Please restate word for word the lines of the entries below from the one with "-18,7 +18,7 @@" to the one with "position:absolute; left:170px; top:560px;", inclusive, and leave out every picture.
─── Given data
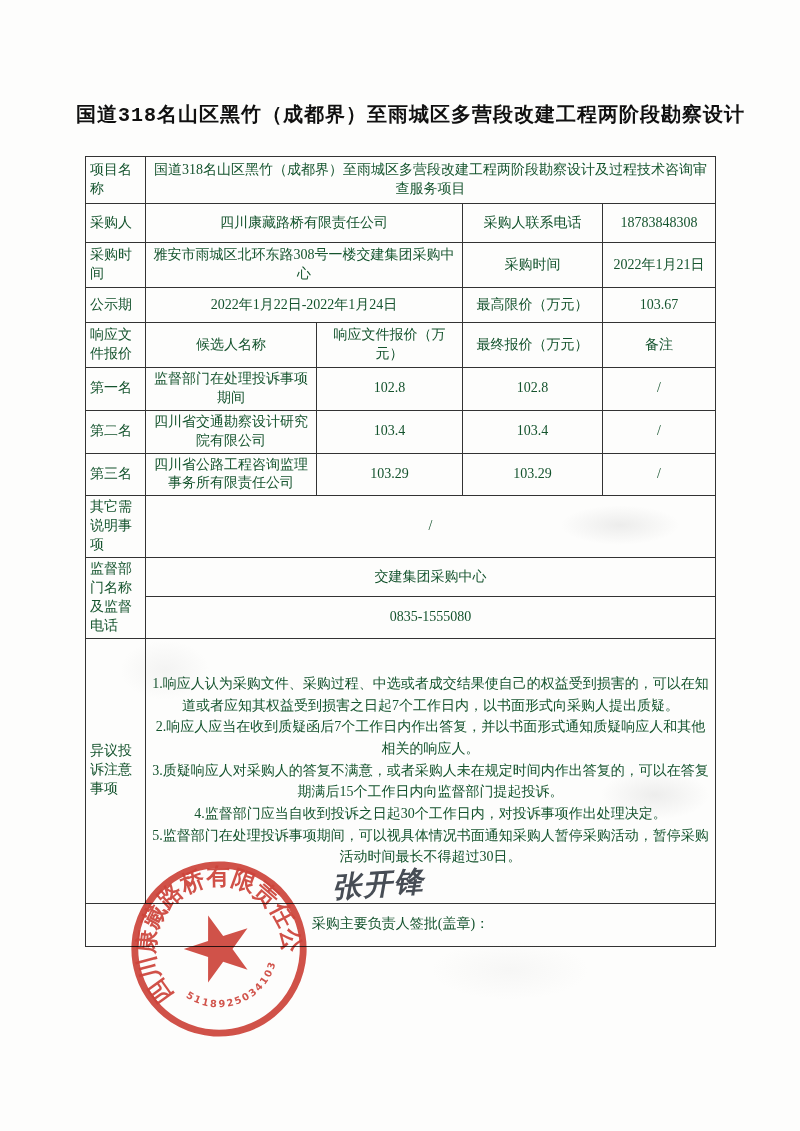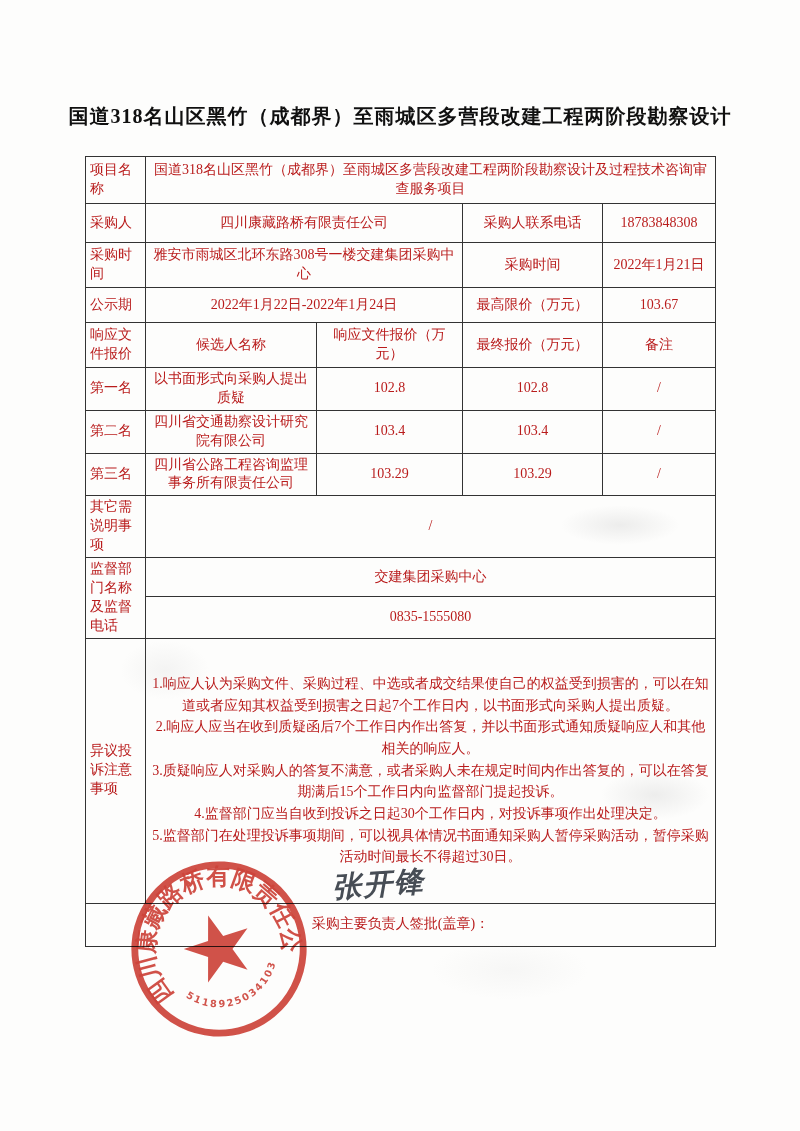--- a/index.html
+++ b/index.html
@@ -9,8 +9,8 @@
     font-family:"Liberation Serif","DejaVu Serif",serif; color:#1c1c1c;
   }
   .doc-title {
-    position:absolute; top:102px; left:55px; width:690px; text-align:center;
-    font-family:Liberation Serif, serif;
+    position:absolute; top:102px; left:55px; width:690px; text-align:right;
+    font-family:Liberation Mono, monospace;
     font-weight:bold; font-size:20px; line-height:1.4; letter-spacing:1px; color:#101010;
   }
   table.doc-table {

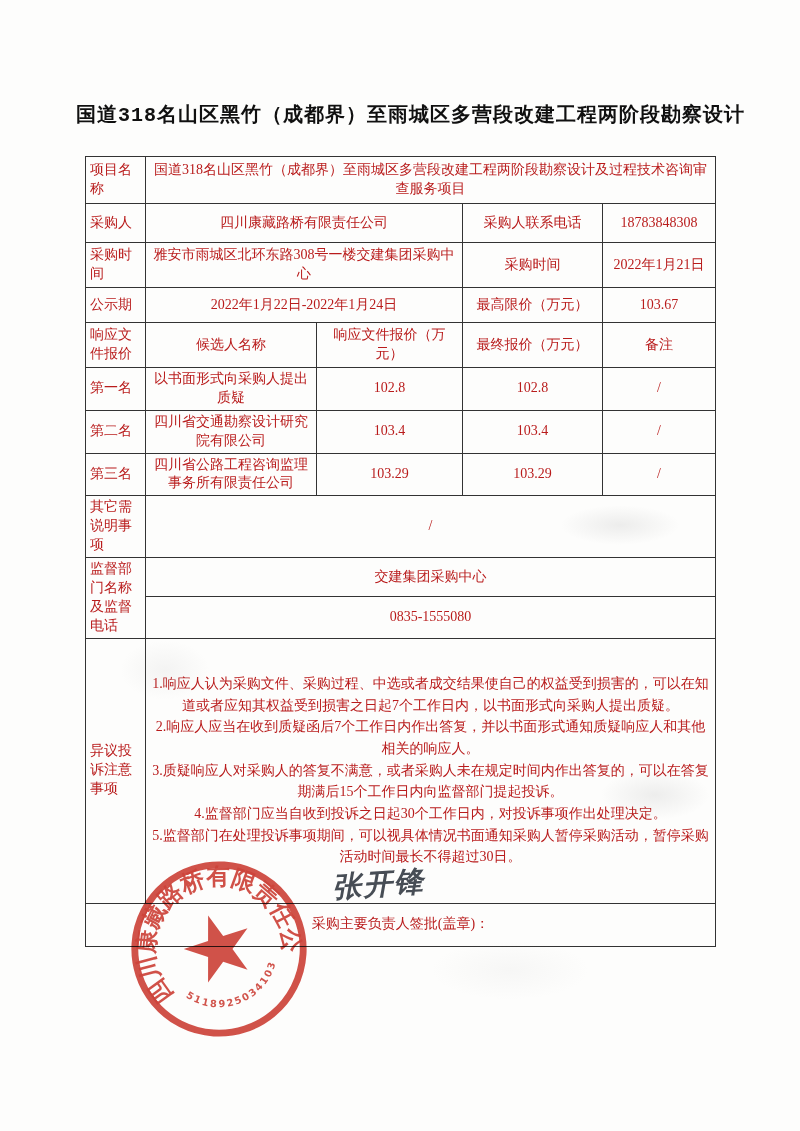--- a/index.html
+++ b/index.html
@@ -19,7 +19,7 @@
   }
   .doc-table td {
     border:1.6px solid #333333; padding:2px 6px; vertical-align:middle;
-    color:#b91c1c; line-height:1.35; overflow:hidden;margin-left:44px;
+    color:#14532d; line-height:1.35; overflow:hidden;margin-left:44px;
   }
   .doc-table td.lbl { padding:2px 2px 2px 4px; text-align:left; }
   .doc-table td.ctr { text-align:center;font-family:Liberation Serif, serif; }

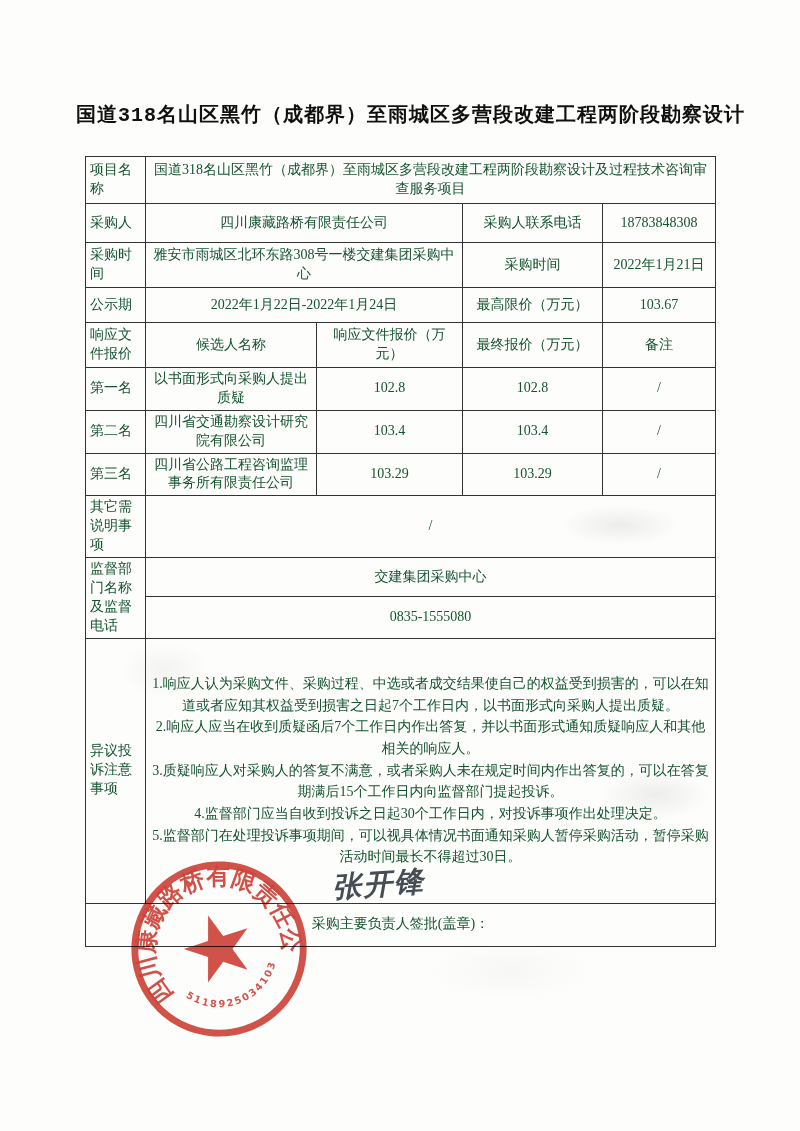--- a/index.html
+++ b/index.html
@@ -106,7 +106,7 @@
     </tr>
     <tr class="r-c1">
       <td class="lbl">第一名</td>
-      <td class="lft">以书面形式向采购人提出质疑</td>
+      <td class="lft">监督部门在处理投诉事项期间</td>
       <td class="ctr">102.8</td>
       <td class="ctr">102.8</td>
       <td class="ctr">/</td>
──────
─── Given data
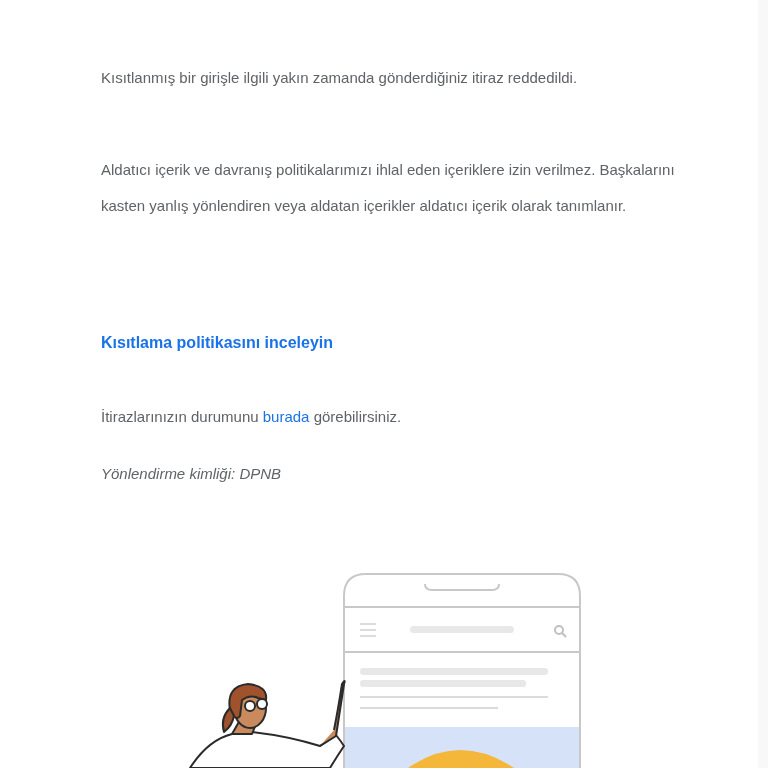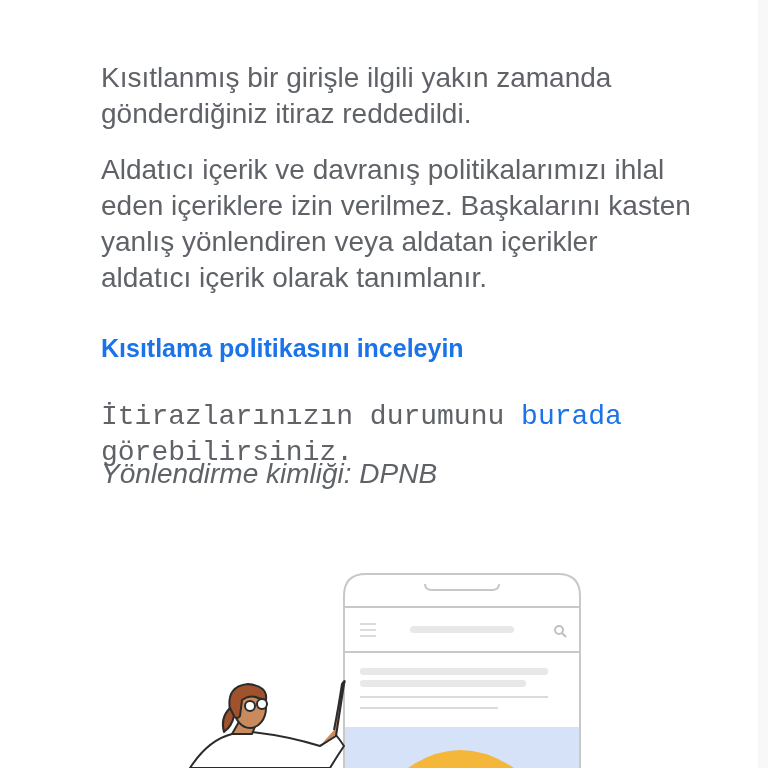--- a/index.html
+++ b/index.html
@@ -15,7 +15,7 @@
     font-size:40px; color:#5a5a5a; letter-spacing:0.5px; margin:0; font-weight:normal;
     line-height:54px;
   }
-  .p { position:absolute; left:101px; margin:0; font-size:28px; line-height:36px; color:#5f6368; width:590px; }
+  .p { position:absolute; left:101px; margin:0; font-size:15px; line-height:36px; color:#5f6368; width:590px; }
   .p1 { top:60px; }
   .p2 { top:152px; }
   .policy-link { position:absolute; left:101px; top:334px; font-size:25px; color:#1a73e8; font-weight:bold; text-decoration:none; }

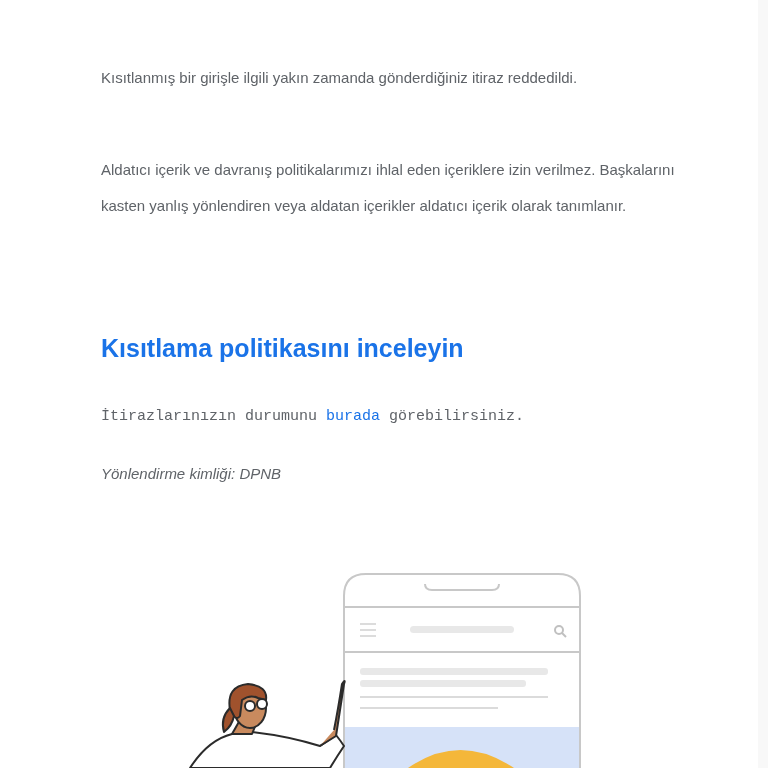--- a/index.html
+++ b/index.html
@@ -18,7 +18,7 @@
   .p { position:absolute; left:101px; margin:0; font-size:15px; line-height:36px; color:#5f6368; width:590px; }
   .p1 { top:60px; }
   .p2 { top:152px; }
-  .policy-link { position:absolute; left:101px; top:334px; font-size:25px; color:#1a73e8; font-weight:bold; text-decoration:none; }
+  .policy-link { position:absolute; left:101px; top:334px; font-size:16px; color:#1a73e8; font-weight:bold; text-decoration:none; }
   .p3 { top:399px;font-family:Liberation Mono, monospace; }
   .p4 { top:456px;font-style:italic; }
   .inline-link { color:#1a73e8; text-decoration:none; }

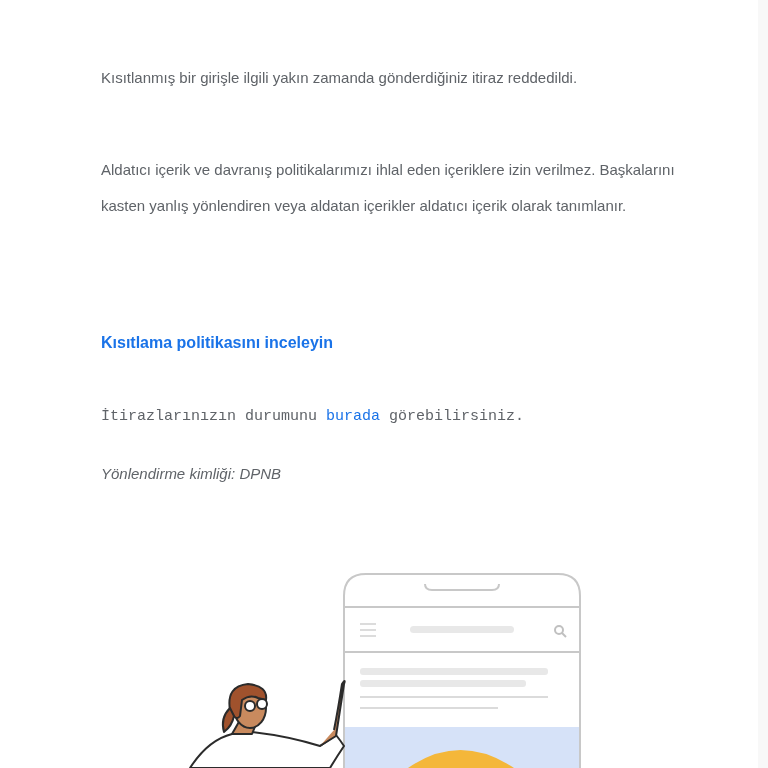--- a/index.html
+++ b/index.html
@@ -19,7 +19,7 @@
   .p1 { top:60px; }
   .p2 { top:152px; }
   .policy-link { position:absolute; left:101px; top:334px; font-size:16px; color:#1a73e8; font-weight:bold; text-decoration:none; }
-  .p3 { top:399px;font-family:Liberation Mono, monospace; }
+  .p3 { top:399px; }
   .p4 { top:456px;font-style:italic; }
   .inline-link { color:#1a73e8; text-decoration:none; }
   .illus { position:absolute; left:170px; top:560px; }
──────
Your response ->
@@ -18,7 +18,7 @@
   .p { position:absolute; left:101px; margin:0; font-size:15px; line-height:36px; color:#5f6368; width:590px; }
   .p1 { top:60px; }
   .p2 { top:152px; }
-  .policy-link { position:absolute; left:101px; top:334px; font-size:25px; color:#1a73e8; font-weight:bold; text-decoration:none; }
+  .policy-link { position:absolute; left:101px; top:334px; font-size:16px; color:#1a73e8; font-weight:bold; text-decoration:none; }
   .p3 { top:399px;font-family:Liberation Mono, monospace; }
   .p4 { top:456px;font-style:italic; }
   .inline-link { color:#1a73e8; text-decoration:none; }

--- a/index.html
+++ b/index.html
@@ -19,7 +19,7 @@
   .p1 { top:60px; }
   .p2 { top:152px; }
   .policy-link { position:absolute; left:101px; top:334px; font-size:16px; color:#1a73e8; font-weight:bold; text-decoration:none; }
-  .p3 { top:399px;font-family:Liberation Mono, monospace; }
+  .p3 { top:399px; }
   .p4 { top:456px;font-style:italic; }
   .inline-link { color:#1a73e8; text-decoration:none; }
   .illus { position:absolute; left:170px; top:560px; }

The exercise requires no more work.